わずか60人の外国人社員の給与が、役員以下600人近い日本人従業員の給与より高いのだという。外国人社員のうち最も高給なのは国際線機長や副機長で、これらを日本人に置き換えることで人件費は3分の1になる計算だが、社員教育のスピードと安全性の確保とのバランスもあり、早期に実現する話ではない。
また、資金が足りないからといって全額出資の公社となって公共企業体となると、予算の国家承認や会計法規上の制約などから、自由な国際競争で機動性を失いかねない。なので、あくまで「半官半民」の形態を守りつつ、「利子補給」と通行税、揮発油税、事業税といった「諸税の減免」を行うべきと、記事では主張している。
これは単に一日航の問題ではなく、国家百年の計を立てる国策的な意味で援助すべきである。
国家が、日航の金利を補給し、諸税を引下げ、民間が資金を貸し増資に応じて援助するならば、日航は、外国の競争会社と対等の立場を得ることができる。
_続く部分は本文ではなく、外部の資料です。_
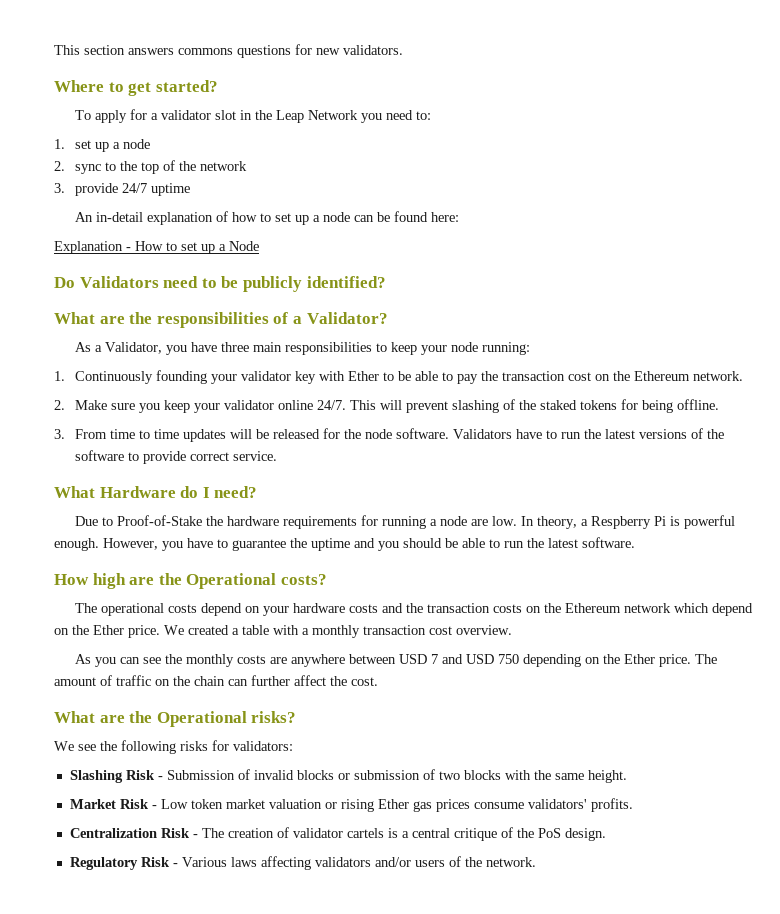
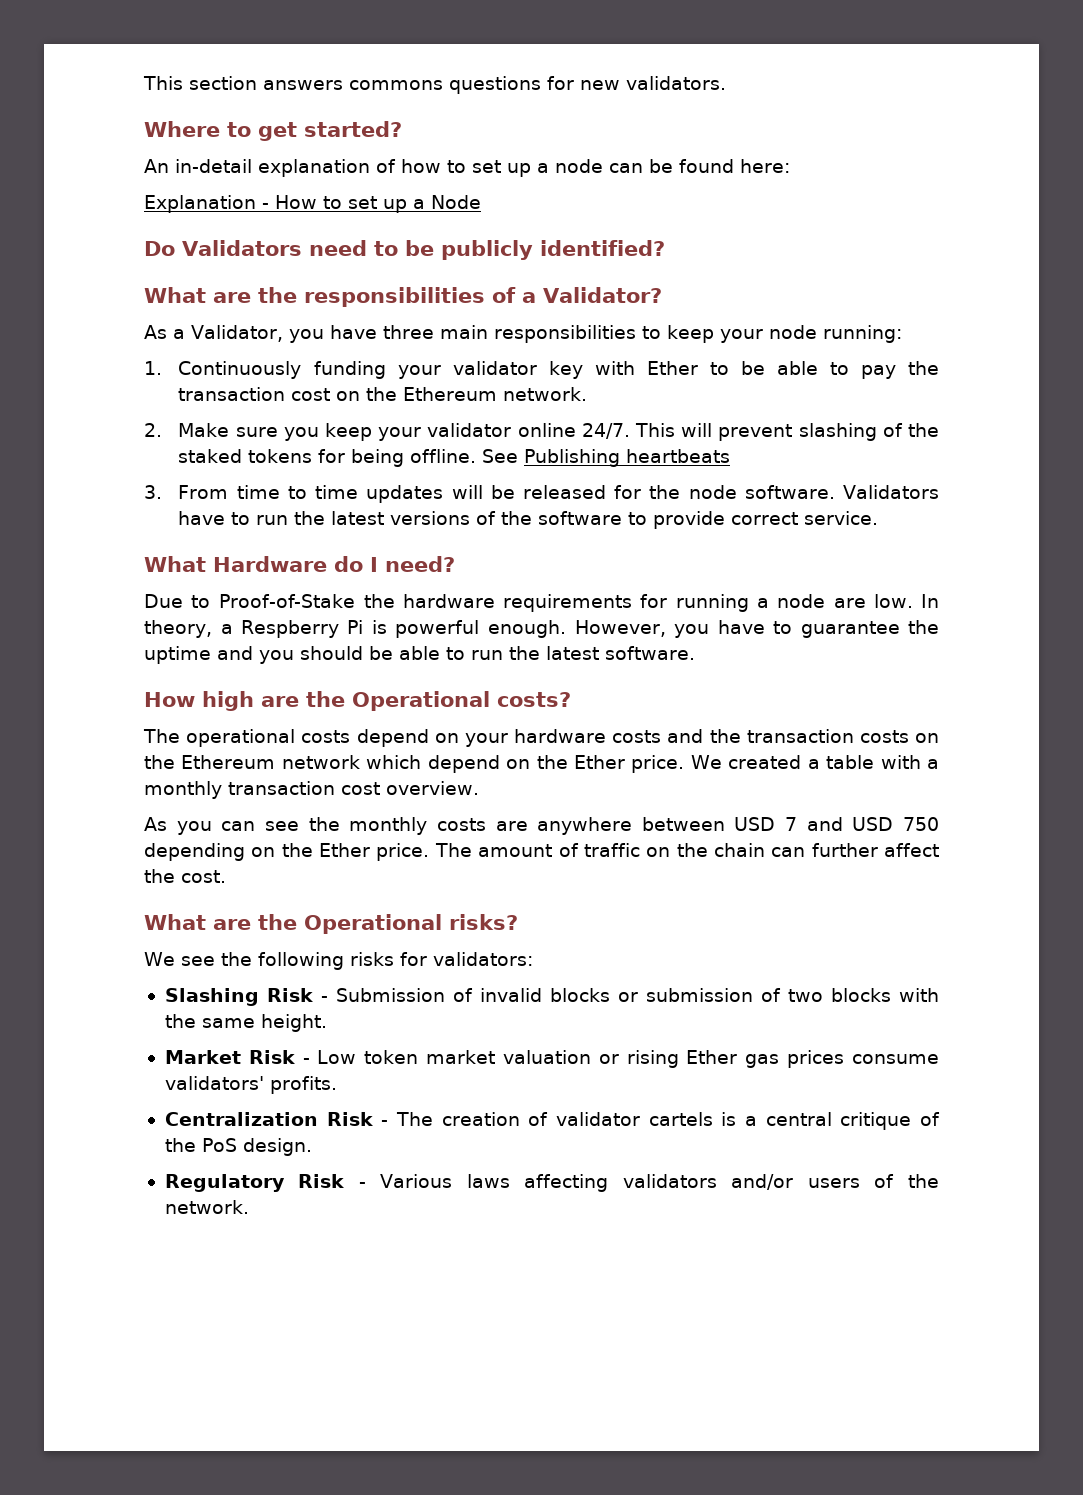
[75,109,432,123] [54,139,150,152] [54,160,247,174] [54,183,190,196] // To apply for a validator slot in the Leap Network you need to: // 1. set up a node // 2. sync to the top of the network // 3. provide 24/7 uptime -> (402, 129) none
[155,370,207,384] founding -> [313,361,386,379] funding
(719, 404) none -> [482,449,731,467] See Publishing heartbeats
その上、日本人特有のサービスと勤勉性に加え、優れた技術力の特異性を生かせば、日航は必ず順調な発展を遂げると確信する』
実際、初期の日本航空は、政府からの多岐にわたる優遇措置を受けることで迅速に成長し、日本のフラッグキャリアとしての地位を確立することができた。しかし、これらの優遇措置は、後の経営破綻へとつながる「親方日の丸体質」の温床ともなったことを、後の世を生きるわれわれは知っている。